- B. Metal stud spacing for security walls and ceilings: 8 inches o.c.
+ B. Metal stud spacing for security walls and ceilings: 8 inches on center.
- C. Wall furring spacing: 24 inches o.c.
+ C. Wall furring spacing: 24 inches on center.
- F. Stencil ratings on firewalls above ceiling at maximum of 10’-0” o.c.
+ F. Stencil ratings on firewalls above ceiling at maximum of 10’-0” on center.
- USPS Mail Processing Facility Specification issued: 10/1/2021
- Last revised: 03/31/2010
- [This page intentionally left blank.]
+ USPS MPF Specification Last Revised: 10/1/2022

* * *

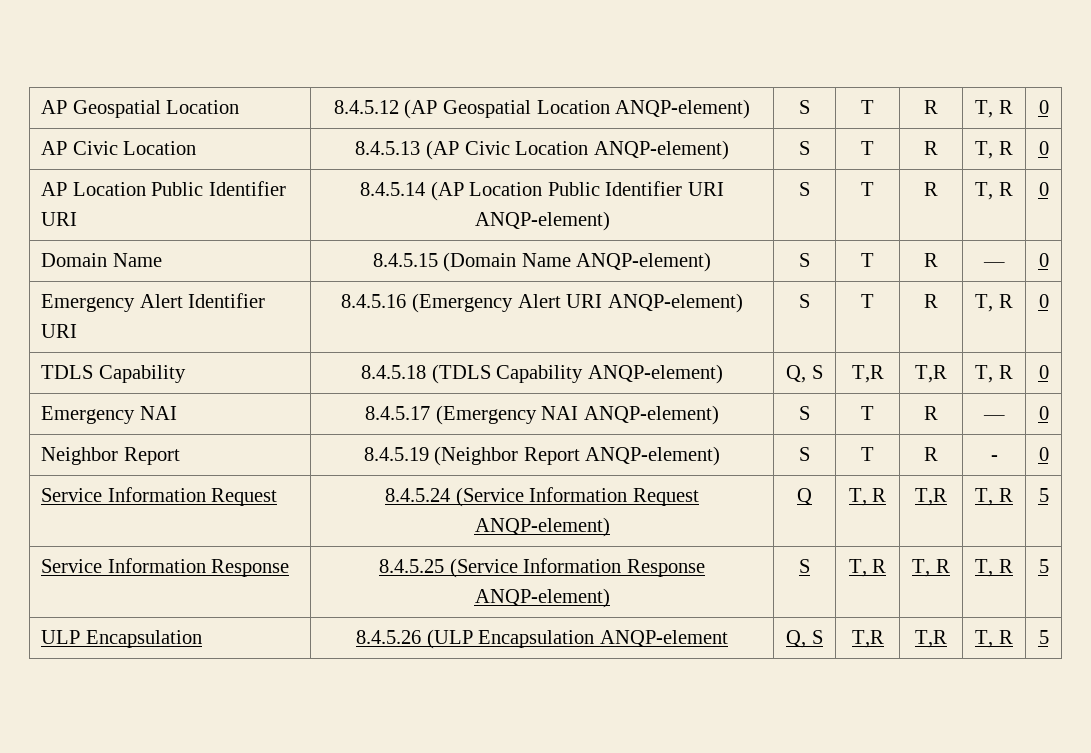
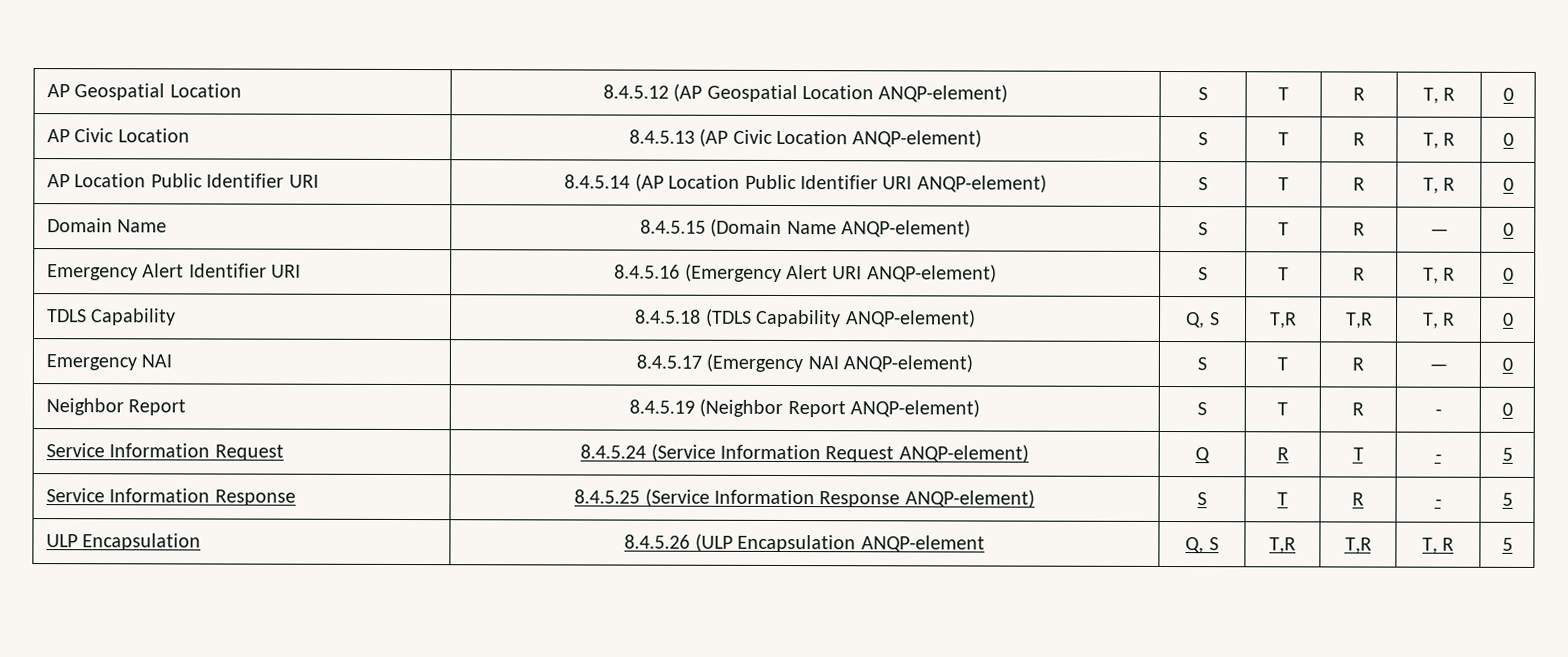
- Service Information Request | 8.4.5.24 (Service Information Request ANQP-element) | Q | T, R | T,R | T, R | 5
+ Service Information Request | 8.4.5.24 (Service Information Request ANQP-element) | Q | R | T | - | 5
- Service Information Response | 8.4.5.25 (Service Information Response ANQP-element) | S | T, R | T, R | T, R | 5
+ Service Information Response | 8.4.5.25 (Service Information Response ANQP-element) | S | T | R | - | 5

---

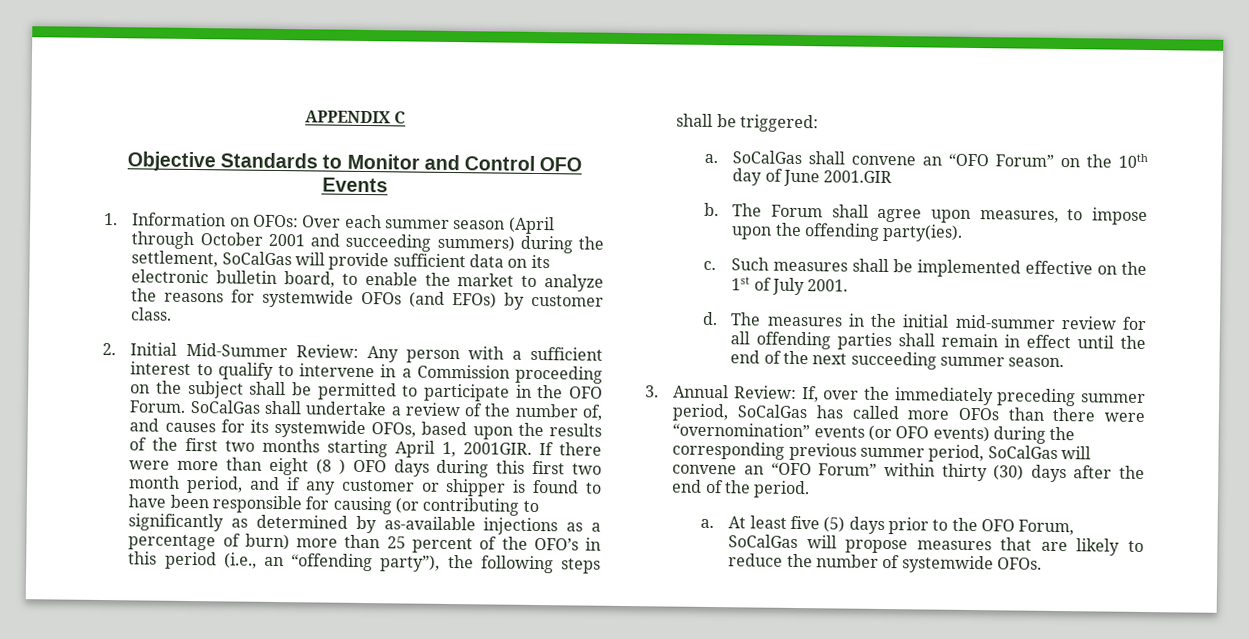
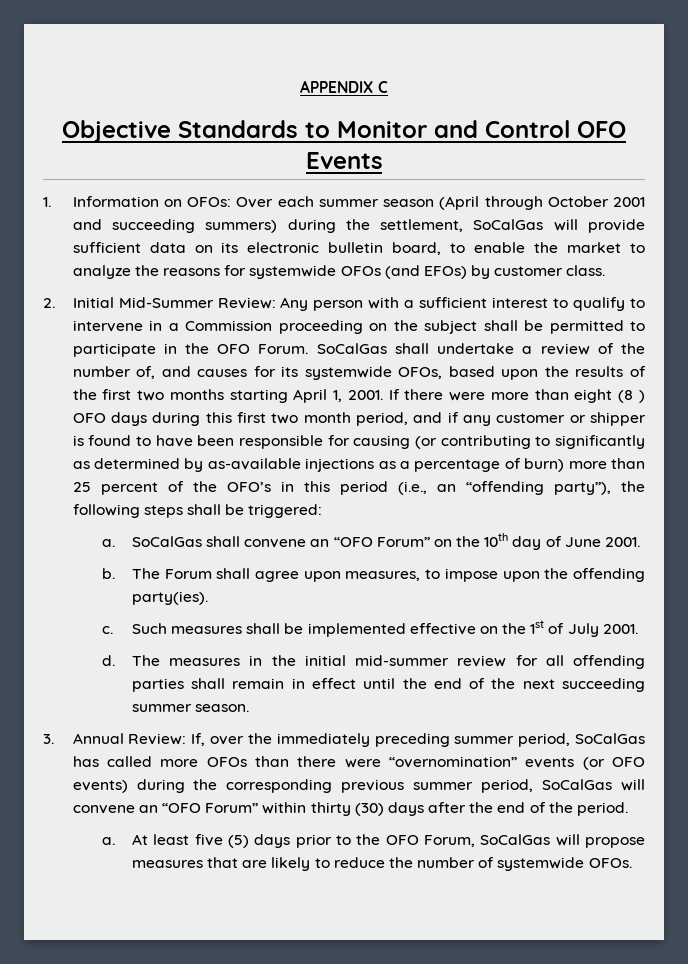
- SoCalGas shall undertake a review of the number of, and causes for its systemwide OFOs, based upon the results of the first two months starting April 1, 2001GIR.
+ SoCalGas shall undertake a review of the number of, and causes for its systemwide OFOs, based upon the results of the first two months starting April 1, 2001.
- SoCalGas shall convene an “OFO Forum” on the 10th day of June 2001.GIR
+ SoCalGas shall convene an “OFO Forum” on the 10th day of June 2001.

Your objective | Each line of the entries holding the string "USPS" should be found and copied.

Result of this task |
- USPS Mail Processing Facility Specification issued: 10/1/2021
+ USPS MPF Specification Last Revised: 10/1/2022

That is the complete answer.